I thank the Commissioners for establishing an award that is specifically designated for a community agency, organization, business or non-profit which seeks the furtherance of fair housing opportunities within Winston-Salem. By establishing this award, the Commission brings attention to the continuing issues and challenges many of our residents still face when trying to find a decent place to call home. Legal Aid is proud to partner with the Human Relations Department of this city as we seek to help those who are discriminated against.
It is fitting that this award was given just days before the month of April, which is designated Fair Housing Month. The Human Relations Department states that “Fair Housing Month promotes the federal Fair Housing Act and its laws against housing discrimination.” It is my hope that all residents will take the time to attend the many programs planned by the Human Relations Department during this month. And as Legal Aid has done for the last 52 years, we will continue to partner with those who fight against injustice, and to fight for those who are voiceless.

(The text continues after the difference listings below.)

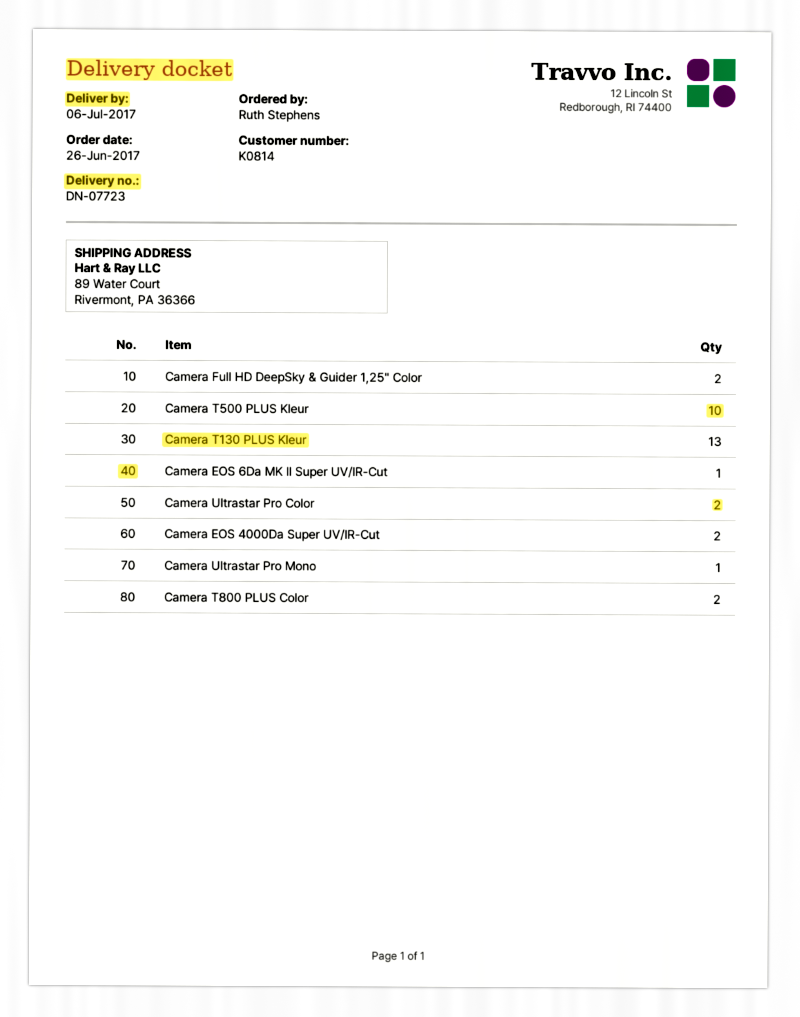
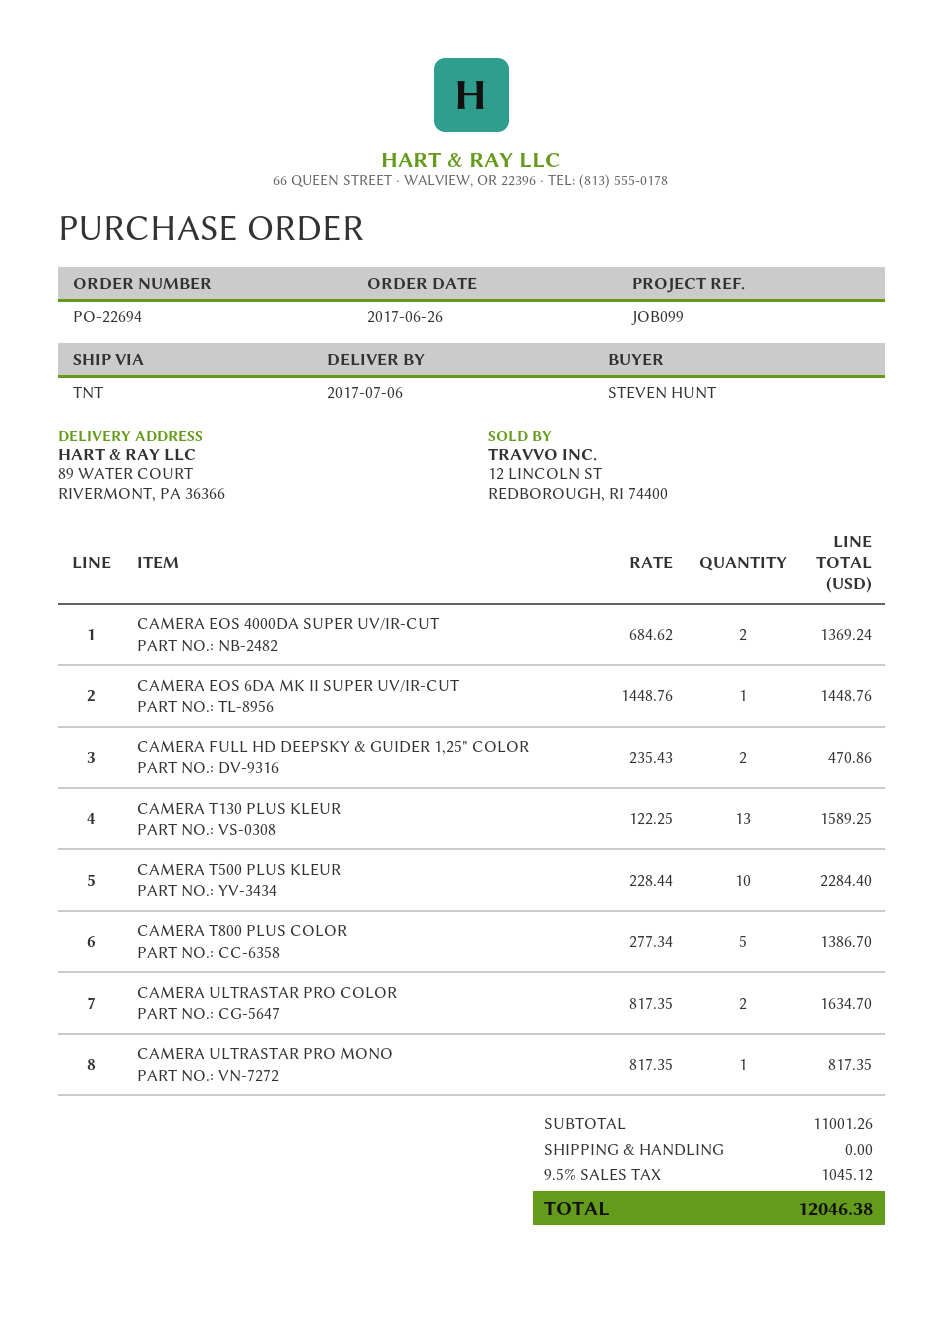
ordered by: Ruth Stephens -> STEVEN HUNT
Camera T800 PLUS Color: 2 -> 5

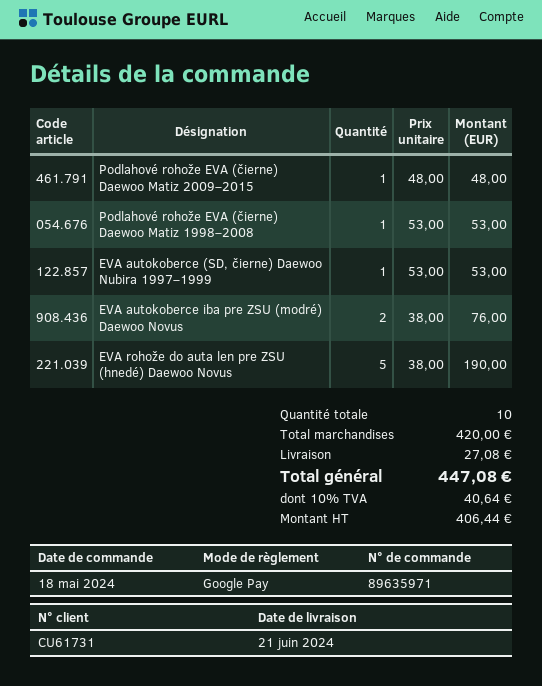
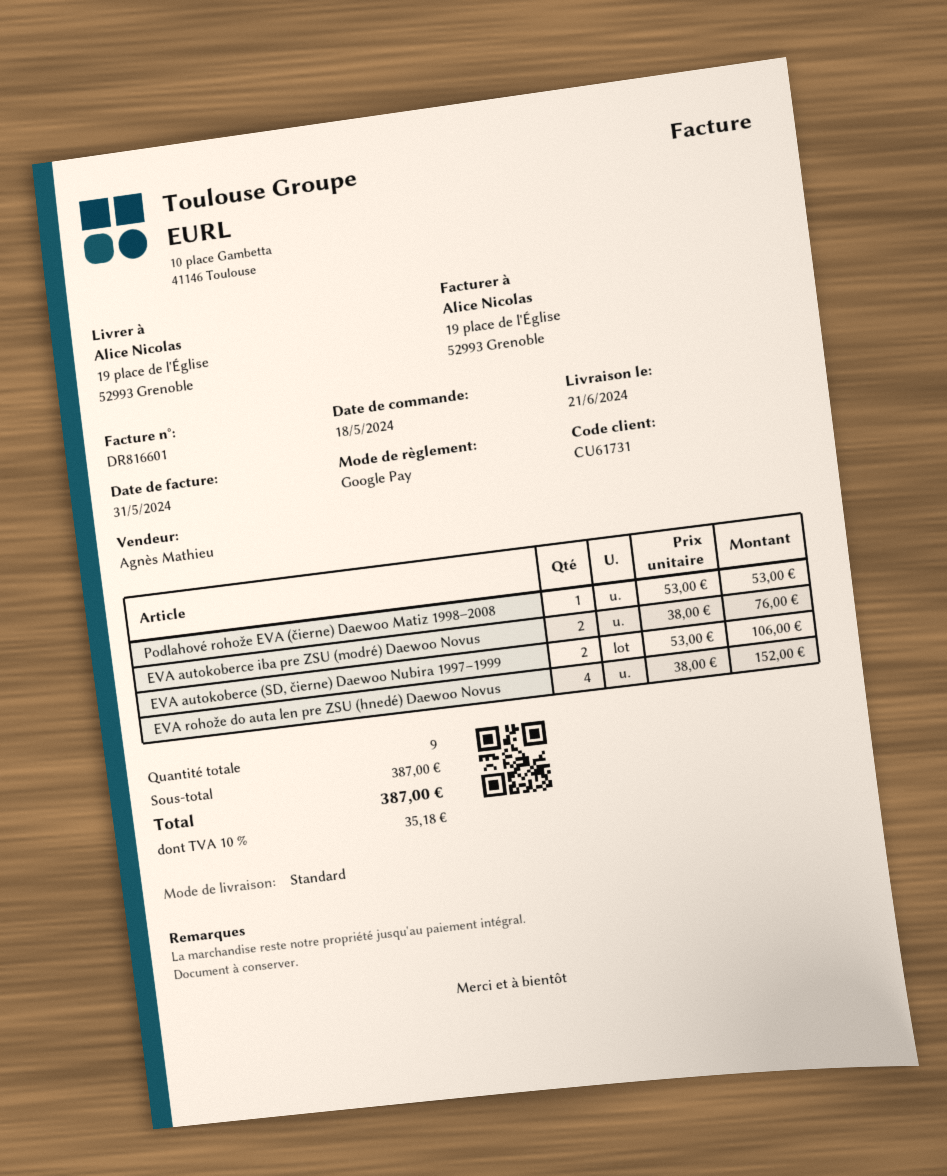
Podlahové rohože EVA (čierne) Daewoo Matiz 2009–2015: 1 x 48.00 = 48.00 -> none
EVA autokoberce (SD, čierne) Daewoo Nubira 1997–1999: 1 x 53.00 = 53.00 -> 2 x 53.00 = 106.00
EVA rohože do auta len pre ZSU (hnedé) Daewoo Novus: 5 x 38.00 = 190.00 -> 4 x 38.00 = 152.00
total quantity: 10 -> 9
subtotal: 420.00 -> 387.00
shipping: 27.08 -> none
tax: 10% = 40.64 -> 10% = 35.18
total: 447.08 -> 387.00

Finally, I thank The Chronicle for faithfully providing a positive forum for 29 years, through its annual awards banquet, to recognize community leaders and organizations who understand the meaning of being a servant leader. The Chronicle has provided 40 years of service to this community by reporting positive, community-based, articles that uplift our community and by seeking to bring us together as we strive to help each other make Winston-Salem a better place to live, work and raise our children.
R. Yvette Stackhouse
Managing Attorney, Winston-Salem office of Legal Aid of N.C.
To the Editor:
I am supporting Valene Franco in her effort to become one of our District Court Judges. I have had the opportunity to work with her through Leadership Winston-Salem for several years.
I support her for three reasons: her passion to serve, her judicial temperament and her 15 years of legal experience. She has earned the right to serve and is genuine, sincere and focused on making a difference.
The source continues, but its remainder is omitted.